Acinetobacter baylyi (A. baylyi) has become a commonly selected model bacterium in the transformation model-building process. Yue et al. based on the dynamics of A. baylyi ADP1, transformant populations, and the free plasmid pool, proposed and calibrated an ODE model to predict the transformation dynamics exposed to non-antibiotic drugs (Wang et al., 2022). Similarly, Yu et al. used the same model to predict the long-term effects of artificial sweeteners on transformation dynamics (Yu et al., 2022). Additionally, Robert et al. discovered that A. baylyi has a lytic effect on nearby E. coli, acquiring ARGs from neighboring bacteria considered as another way of transformation, based on this process, a population dynamic model with spatially structured microbial communities was established, quantifying transformation frequency on solid surfaces (Cooper et al., 2017).

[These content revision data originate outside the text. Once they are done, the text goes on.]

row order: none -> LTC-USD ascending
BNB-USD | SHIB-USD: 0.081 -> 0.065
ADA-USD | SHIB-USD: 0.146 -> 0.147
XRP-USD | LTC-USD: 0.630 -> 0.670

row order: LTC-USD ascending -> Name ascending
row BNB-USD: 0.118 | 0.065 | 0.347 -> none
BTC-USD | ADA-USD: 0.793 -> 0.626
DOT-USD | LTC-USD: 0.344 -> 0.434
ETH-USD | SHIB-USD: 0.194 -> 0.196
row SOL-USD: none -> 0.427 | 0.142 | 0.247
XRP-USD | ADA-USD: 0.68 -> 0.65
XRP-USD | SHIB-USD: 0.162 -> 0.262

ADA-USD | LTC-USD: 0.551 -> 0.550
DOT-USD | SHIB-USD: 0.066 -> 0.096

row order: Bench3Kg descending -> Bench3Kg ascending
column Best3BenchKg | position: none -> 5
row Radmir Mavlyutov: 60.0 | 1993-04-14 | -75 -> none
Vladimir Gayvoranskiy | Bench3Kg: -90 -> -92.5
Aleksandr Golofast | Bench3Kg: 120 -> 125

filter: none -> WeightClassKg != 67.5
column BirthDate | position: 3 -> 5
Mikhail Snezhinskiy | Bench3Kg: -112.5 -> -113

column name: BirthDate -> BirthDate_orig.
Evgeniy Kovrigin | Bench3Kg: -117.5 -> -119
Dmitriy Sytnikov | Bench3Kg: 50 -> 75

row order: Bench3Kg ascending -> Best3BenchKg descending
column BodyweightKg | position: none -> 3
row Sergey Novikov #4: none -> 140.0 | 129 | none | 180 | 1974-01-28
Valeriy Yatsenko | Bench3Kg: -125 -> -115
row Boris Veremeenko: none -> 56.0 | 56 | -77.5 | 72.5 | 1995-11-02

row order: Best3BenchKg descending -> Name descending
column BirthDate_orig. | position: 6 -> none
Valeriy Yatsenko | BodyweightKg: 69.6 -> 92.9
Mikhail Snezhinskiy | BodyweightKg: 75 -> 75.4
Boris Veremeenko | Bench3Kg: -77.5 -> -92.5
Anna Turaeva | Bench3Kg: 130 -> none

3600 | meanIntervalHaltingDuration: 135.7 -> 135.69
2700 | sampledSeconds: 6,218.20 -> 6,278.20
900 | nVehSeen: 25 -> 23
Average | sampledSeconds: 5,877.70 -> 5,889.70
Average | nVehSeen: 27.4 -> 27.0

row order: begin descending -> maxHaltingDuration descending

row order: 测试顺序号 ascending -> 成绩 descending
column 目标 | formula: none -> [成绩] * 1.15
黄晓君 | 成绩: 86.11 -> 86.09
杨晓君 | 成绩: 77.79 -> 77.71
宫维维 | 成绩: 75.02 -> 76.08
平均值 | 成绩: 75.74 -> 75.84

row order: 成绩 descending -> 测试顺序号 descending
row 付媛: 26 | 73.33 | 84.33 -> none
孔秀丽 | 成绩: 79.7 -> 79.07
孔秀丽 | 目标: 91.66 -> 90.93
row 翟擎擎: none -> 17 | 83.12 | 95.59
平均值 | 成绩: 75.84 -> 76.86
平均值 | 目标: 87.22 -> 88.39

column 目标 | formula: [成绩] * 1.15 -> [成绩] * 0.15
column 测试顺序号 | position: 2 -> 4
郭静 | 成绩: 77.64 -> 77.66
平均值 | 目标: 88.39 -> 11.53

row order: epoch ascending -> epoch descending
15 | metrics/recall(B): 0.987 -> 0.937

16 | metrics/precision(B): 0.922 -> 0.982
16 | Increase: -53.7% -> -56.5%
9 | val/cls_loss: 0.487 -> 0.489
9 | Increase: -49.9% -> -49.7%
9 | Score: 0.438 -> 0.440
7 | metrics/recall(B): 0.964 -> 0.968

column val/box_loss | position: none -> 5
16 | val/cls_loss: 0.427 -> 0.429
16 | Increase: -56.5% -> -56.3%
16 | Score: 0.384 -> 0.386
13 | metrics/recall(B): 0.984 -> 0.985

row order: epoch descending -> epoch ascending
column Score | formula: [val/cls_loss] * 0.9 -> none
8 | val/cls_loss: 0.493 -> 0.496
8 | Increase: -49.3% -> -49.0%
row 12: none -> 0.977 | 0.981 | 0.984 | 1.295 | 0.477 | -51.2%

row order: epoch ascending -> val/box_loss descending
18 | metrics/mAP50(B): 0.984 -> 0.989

There are two main types of transduction. Specialized transduction refers to the process in which the prophage erroneously excises DNA adjacent to the integration site (Chen et al., 2018). Generalized transduction involves the “erroneous packaging” of random bacterial DNA fragments, leading to the formation of transducing particles probably containing ARGs (Penades et al., 2015). Therefore, the limited objects of simulation regarding transduction currently focus on generalized transduction.

Volkova et al. initially proposed a mathematical model regarding the risk of antimicrobial resistance (AMR) spread through temperate phage transduction (Volkova et al., 2014). This study assumed a well-mixed and high-density cellular environment in the bovine intestinal tract, estimating the upper limit of transduction in E. coli due to generalized transduction (which is 10⁻³ times the same environmental conjugation rate). Moura et al. used individual-based models suggesting generalized transduction is a powerful mechanism of DNA transfer between strains, allowing the emergence of single and even double resistant variants (Fillol-Salom et al., 2019). The study proposed that the “erroneous packaging” of transduction is not accidental but an evolutionary characteristic of temperate phages in changing environments. Taking into account the no well-mixed host phage systems, Sankalp et al. developed a model with a small volume compartment to consider local effects (Arya et al., 2020). Through sensitivity analysis, it was discovered that transduction frequency was decreased in a more toxic environment, or with higher fitness costs of resistance or phage immunity.

Quentin et al. argued that the parameters of the three models mentioned above mainly rely on assumptions and previous studies, lacking reliable experimental data as evidence, which may limit the reliability of their results. Therefore, an interdisciplinary approach, combining experiments and simulations, was adopted to predict how phage-bacteria dynamics lead to the evolution of multidrug-resistant bacteria. The estimated transduction frequency was approximately 10⁻⁸ (Leclerc et al., 2023). Based on this, the model was further extended to simulate the impact of antibiotics on the phage-bacteria system under the same environmental conditions (Leclerc et al., 2022). The results indicated that the synergistic effect of phages and antibiotics rapidly killed bacteria but also led to faster ARG spread, depending on the interaction duration and antibiotics concentration. This simulation provides important guidance for future experimental and clinical work on the impact of phages on AMR evolution.